La Eucaristía, fuente de vida divina III/V

Se reproduce y renueva por el sacrificio de la Misa

Tomado de “Jesucristo, vida del Alma”

Dom Columba Marmion

 

No os extrañéis que me haya extendido tratando del sacrificio del Calvario; esta inmolación se reproduce en el altar: el sacrificio de la Misa es el mismo que el de la Cruz. No puede haber, en efecto, otro sacrificio, sino el del Calvario; esta oblación es única, dice San Pablo; es suficientísima, pero Nuestro Señor ha querido que se continúe en la tierra para que sus méritos sean aplicados a todas las almas.

¿Cómo ha provisto Jesús a la realización de este su deseo, puesto que ya subió a los cielos? Es verdad que sigue siendo eternamente el Pontífice por excelencia; pero, por el sacramento del Orden, ha escogido a ciertos hombres, a quienes hace participantes de su sacerdocio. Cuando el obispo extiende, en la ordenación, las manos para consagrar a los sacerdotes, la voz de los ángeles repite sobre cada uno: «Tú eres sacerdote para siempre; el carácter sacerdotal que recibes, nunca te será quitado; ese carácter lo recibes de manos de Jesucristo, y su Espíritu es quien toma posesión de ti para convertirte en ministro de Jesucristo». Jesús va a renovar su sacrificio por medio de los hombres.

Veamos lo que se verifica en el altar. ¿Qué es lo que vemos? -Después de algunas oraciones preparatorias y algunas lecturas, el sacerdote ofrece el pan y el vino: es la «ofrenda» u «ofertorio»; esos elementos serán muy pronto transformados en el cuerpo y en la sangre de Nuestro Señor. El sacerdote invita luego a los fieles y a los espíritus celestiales a rodear el altar, que va a convertirse en un nuevo Calvario, a acompañar con alabanzas y homenajes la acción santa.

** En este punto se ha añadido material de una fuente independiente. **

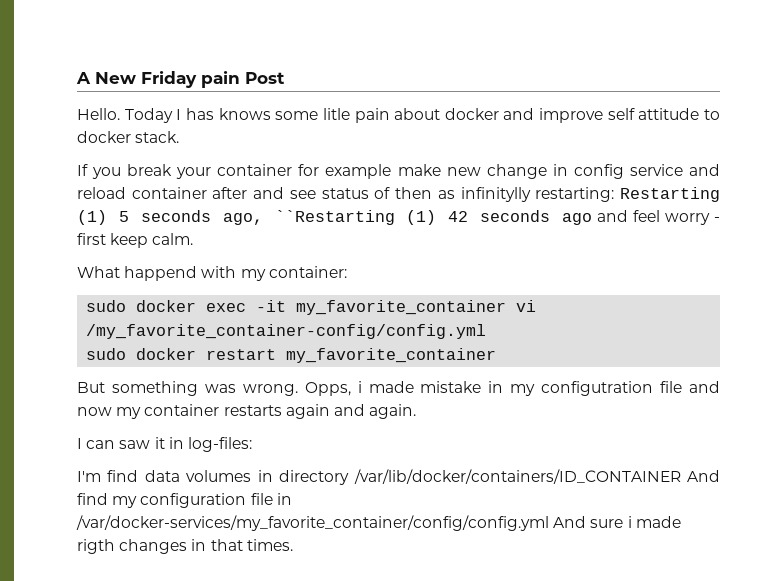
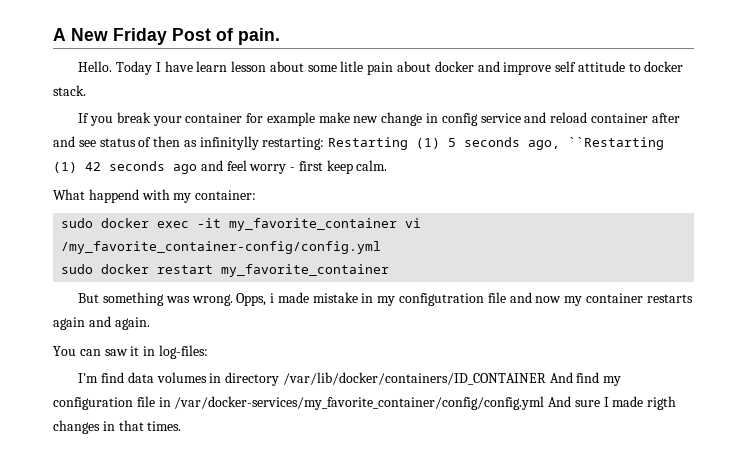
[201,71,240,88] pain -> (167, 36) none
(285, 78) none -> [216,28,280,45] of pain.
[185,108,271,120] has knows -> [164,61,304,72] have learn lesson about
[77,438,82,449] I -> [53,346,76,356] You
[627,516,632,528] i -> [603,397,609,407] I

Después de lo cual, entra silenciosamente en comunicación más íntima con Dios, llega el momento de la consagración: extiende las manos sobre las ofrendas como el sumo sacerdote lo hacía en otro tiempo sobre la víctima que iba a inmolar, recuerda todos los gestos y todas las palabras de Jesucristo en la última cena, en el momento de instituir este sacrificio: «En el dia antes de padecer»; después, identificándose con Jesucristo, pronuncia las palabras rituales: «Este es mi cuerpo», «Esta es mi sangre»… Estas palabras verifican el cambio del pan y del vino en el cuerpo y en la sangre de Jesucristo. Por su voluntad expresa y su institución formal, Jesucristo se hace presente, real y sustancialmente, con su divinidad y su humanidad, bajo las especies, que permanecen y le ocultan a nuestra vista.

Pero, como sabéis, la eficacia de esta fórmula es más extensa: por estas palabras, se realiza el sacrificio. En virtud de las palabras: «Este es mi cuerpo», Jesucristo, por mediación del sacerdote, pone su carne bajo las especies del pan; por las palabras: «Esta es mi sangre», pone su sangre bajo las especies del vino. Separa de ese modo, místicamente, su carne y su sangre, que, en la Cruz, fueron físicamente separadas; separación que le produjo la muerte. Después de su resurrección, Jesucristo no puede ya morir, «la muerte no hará presa en El ya nunca más» (Rom 6,9); la separación del cuerpo y de la sangre, que se verifica en el altar, es mística. «El mismo Cristo que fue inmolado sobre la Cruz es inmolado en, el altar, aunque de un modo diferente»; y esta inmolación, acompañada de la ofrenda, constituye un verdadero sacrificio. [In hoc divino sacrificio quod in Missa peragitur, idem ille Christus continetur et immolatur, qui in ara crucis seipsum cruentum obtulit. Conc. Trid., Sess. XXII, cap.2].

La comunión consuma el sacrificio; es el último acto importante de la Misa.- El rito de la manducación de la víctima acaba de expresar la idea de sustitución, y sobre todo, de alianza, que se encuentra en todo sacrificio. Uniéndose tan íntimamente a la víctima que le ha sustituido, el hombre se inmola a su vez, si así puede decirse; siendo la hostia una cosa santa y sagrada, al comerla, uno se apropia, en cierto modo, la virtud divina que resulta de su consagración.

En la Misa, la víctima es el mismo Jesucristo, Dios y Hombre; por eso la comunión es por excelencia el acto de unión a la divinidad; es la mejor y más íntima participación en los frutos de alianza y de vida divina que nos ha procurado la inmolación de Cristo.

Así, pues, la Misa no es sólo una simple representación del sacrificio de la Cruz; no tiene únicamente el valor de un simple recuerdo, sino que es un verdadero sacrificio, el mismo del Calvario, el cual reproduce y prolonga, y cuyos frutos aplica.